Center for Business and Economic Research - Ball State University


CBER Data Center
Projects and PublicationsEconomic IndicatorsWeekly CommentaryCommunity Asset InventoryManufacturing Scorecard

About

Commentaries are published weekly and distributed through the Indianapolis Business Journal and many other print and online publications. Disclaimer

RSS Feed

Disclaimer

The views expressed in these commentaries do not reflect those of Ball State University or the Center for Business and Economic Research.

Recent

Two Key Economic Lessons in One BillHoosiers face trade-offs and opportunity costs in the wake of SEA1.
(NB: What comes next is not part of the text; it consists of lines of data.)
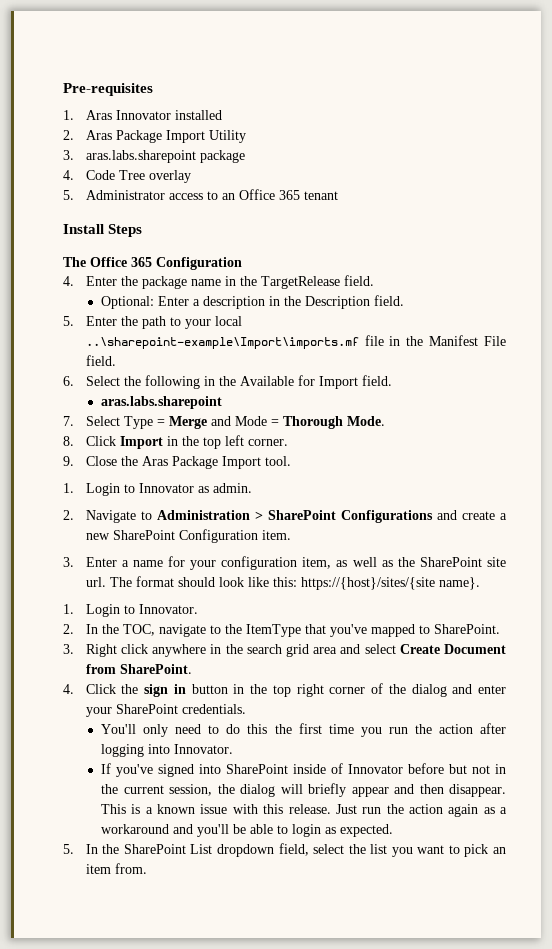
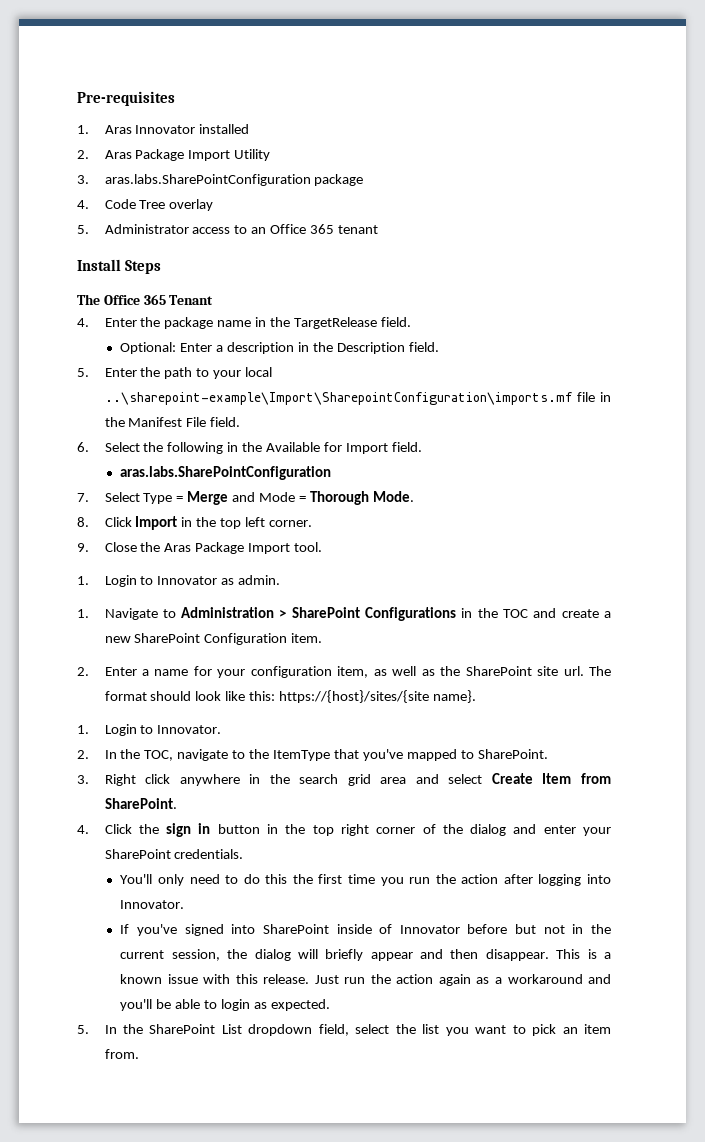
[85,150,196,163] aras.labs.sharepoint -> [104,174,311,186] aras.labs.SharePointConfiguration
[156,257,242,270] Configuration -> [169,295,214,305] Tenant
[85,337,359,349] ..\sharepoint-example\Import\imports.mf -> [104,392,572,405] ..\sharepoint-example\Import\SharepointConfiguration\imports.mf
[101,396,223,409] aras.labs.sharepoint -> [120,466,332,480] aras.labs.SharePointConfiguration
[63,510,74,520] 2. -> [77,609,89,618] 1.
(433, 516) none -> [461,608,529,618] in the TOC
[63,557,74,567] 3. -> [77,667,89,676] 2.
[444,644,507,654] Document -> [542,773,572,784] Item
Time to Fix Economic Development PolicyAllocating tax dollars to land development won’t cause economic growth.

The Unanticipated Effects of SB1Businesses, governments and households may all feel the effects.

The Stupidest of PoliciesThis whipsawing of tariff rates has unnerved financial markets, which on Wednesday, were toying with a liquidity crisis.

View archives

Top Tags

jobs and employment 261
economics 201
state and local government 188
education 186
economic development 171
indiana 171
budget and spending 145
taxes 144
law and public policy 142
workforce and human capital 139
Browse all tags
Reporter / Admin Login

May 18, 2001

Manufacturing's Slide Continues

The decline in the U.S. manufacturing economy has not yet hit bottom, according to reports on April industrial activity released by the Federal Reserve. Although earlier reports showing rebounding consumer spending and low inventories gave hope that production schedules might pick up in the coming months, factory managers across a wide spectrum of industries saw things otherwise. The Fed's Index of Industrial Production pours some cold water on the notion that the economy has passed the danger point of slipping into recession, and gives support for the central bank's continuing aggressive moves to stimulate the economy. 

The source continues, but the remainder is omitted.